Things have not been looking good for Spirit Airlines for years now. The budget airline known for its bare-bones approach to the sky filed for bankruptcy in 2024 and then again in 2025. And yet, its demise on Saturday felt sudden and shocking: Spirit said it would go out of business, canceling flights, shuttering its customer service lines, and laying off workers without warning.
Why Is This Happening?
Spirit’s demise was several years in the works. The company hadn’t made a profit since 2019. Other airlines, including larger and richer Delta Air Lines and American Airlines, invaded its low-cost turf by unbundling tickets and offering their own cheap, perk-free fares. In 2022, the US Department of Justice sued to block a proposed merger with JetBlue, arguing the deal would increase fares for all fliers. In early 2024, following a months-long trial, a federal judge blocked the merger. Then came two bankruptcies, one in early 2024 and one in summer 2025, with Spirit cutting staff, routes, and flights in an attempt to save itself.
Finally, the coup de grâce: the Iran War, crisis in the Strait of Hormuz, and spikes in fuel prices—which alone account for more than 25 percent of airlines’ operating costs—made operation unsustainable. As the airlines’ lawyers put in a court filing on Monday: “Recent geopolitical events have resulted in a massive and sustained increase in fuel prices. … There are no longer any viable paths to a restructuring or continued operations.”
I Have a Spirit Ticket. What Do I Do?
Spirit has said that it’s automatically refunding fares. Those who purchased flights through third-party sites should approach those businesses about refunds. But even before refunds, “your biggest concerns should be rebooking,” says Katy Nastro, a travel expert at the flight deals website Going.
Jet fuel price spikes have already made this upcoming travel season a messy one: US tickets are up nearly 15 percent year over year, according to NerdWallet, with certain trips—flights to London and Hong Kong, for example, and travel on the West Coast of the US—even higher, Nastro says.
If you have a Spirit ticket, United, Delta, JetBlue, and Southwest are all offering capped ticket prices for a set period, according to the US Department of Transportation. American Airlines and Delta Air Lines are offering reduced fares on high-volume Spirit routes, and Allegiant has frozen fares on routes that overlap with Spirit. Frontier is offering up to 50 percent off its base fares for former Spirit passengers for several days.
I Don’t Fly Spirit, But I Do Fly. What Do I Do?
Same advice, says Nastro: Move quickly to book. Routes left with fewer seats after Spirit’s implosion might get especially pricey. It’s too soon to say exactly the effect a Spirit-free aviation business might have on ticket prices, but Nastro says in the medium-term, some routes might go up in cost by 15 to 20 percent.
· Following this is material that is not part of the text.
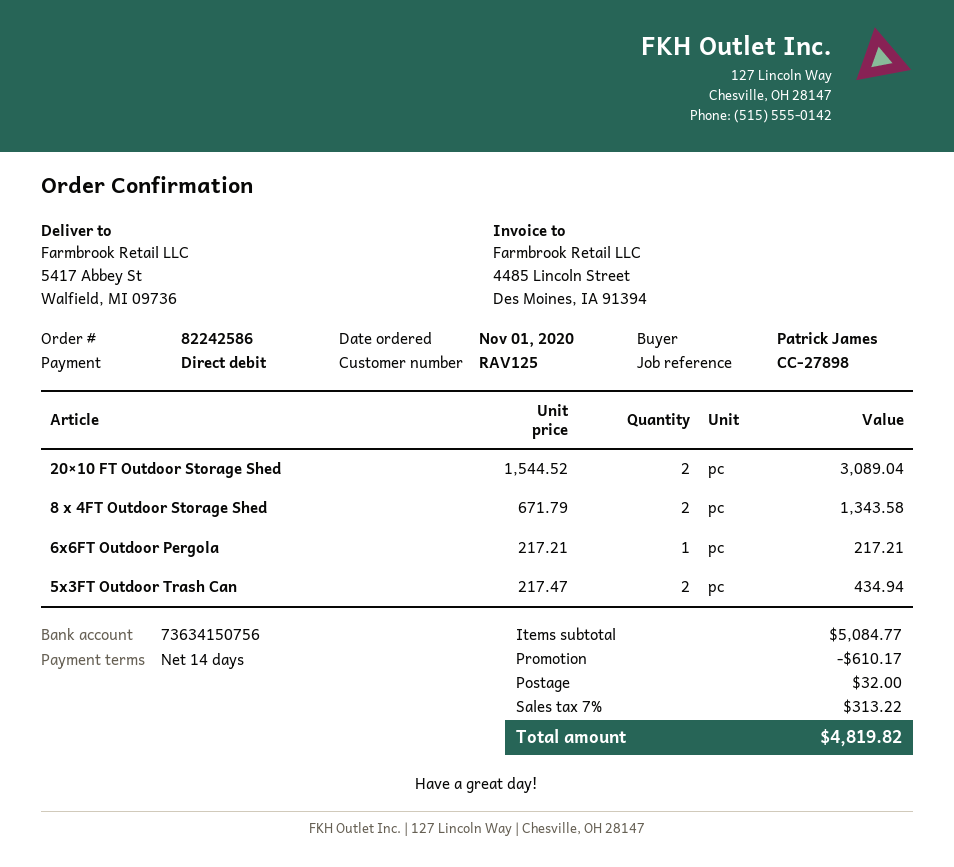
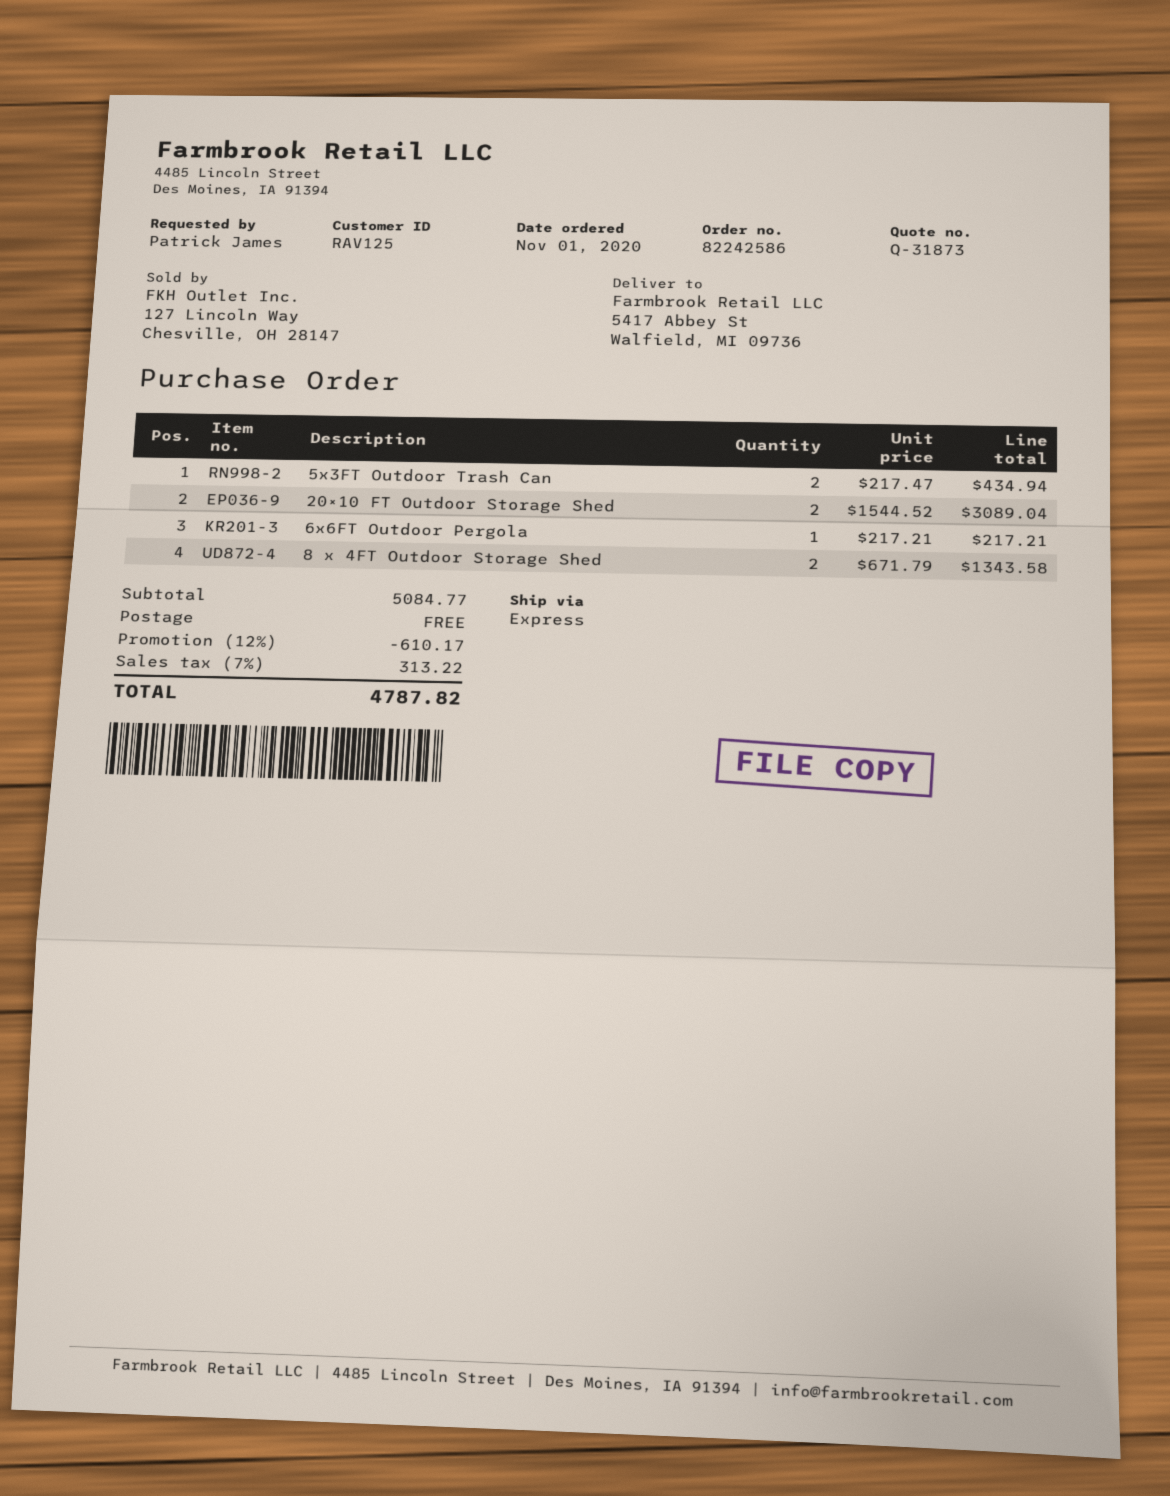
shipping: 32.00 -> 0.00
total: 4819.82 -> 4787.82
What Happens to the Workers?
This weekend, most US airlines offered stranded Spirit workers travel passes and jump seats to get home. Many have also offered Spirit employees “preferential employment interviews,” according to the DOT.
Over time, most Spirit employees will find new work in the aviation industry, predicts Ahmed Abdelghany, who studies airline operations as a professor in Embry-Riddle Aeronautical University’s College of Business. “The capacity that’s lost by Spirit will be replaced by other airlines,” he says. In other words, other airlines will rush (and have rushed) to fill the flight slots and routes opened up by Spirit’s absence, and will need workers to help. Still, some employees may need to relocate for new positions or find work outside of the airline business.
In a bankruptcy filing, Spirit proposed retaining 40 employees after three months of winding down operations—a far cry from the 17,000 affected by the shutdown.
What Happens to the Planes?
Spirit’s planes might not keep their cheery yellow wrappers, but the equipment won’t go to waste. Spirit only flew Airbus A320s, a plane that “is very popular,” Abdelghany says. Eighty-two of Spirit’s 131-plane fleet were leased and will be returned to their lessors; the 49 remaining planes owned by the airline will be sold off.
What Happens to Ultra-Low Fares?
The prognosis for cheap fares in the US is less pleasant. People loved to rag on Spirit—its penny-pinching approach to baggage fees, its BYO approach to water (it charged more than $4 for a bottle onboard), and its deeply uncomfortable seats. But the airline was one of the shrinking few to offer one-way fares below $100. These budget airlines are only able to keep flying if they can keep their costs down, says Abdelghany, costs that include labor, maintenance, and fuel. Now that fuel prices are up, “you have no other option than raising the fare.”
In a Spirit-less world, there’s less competition. If airlines “are filling their planes, there’s no incentive to lower prices,” Nastro says.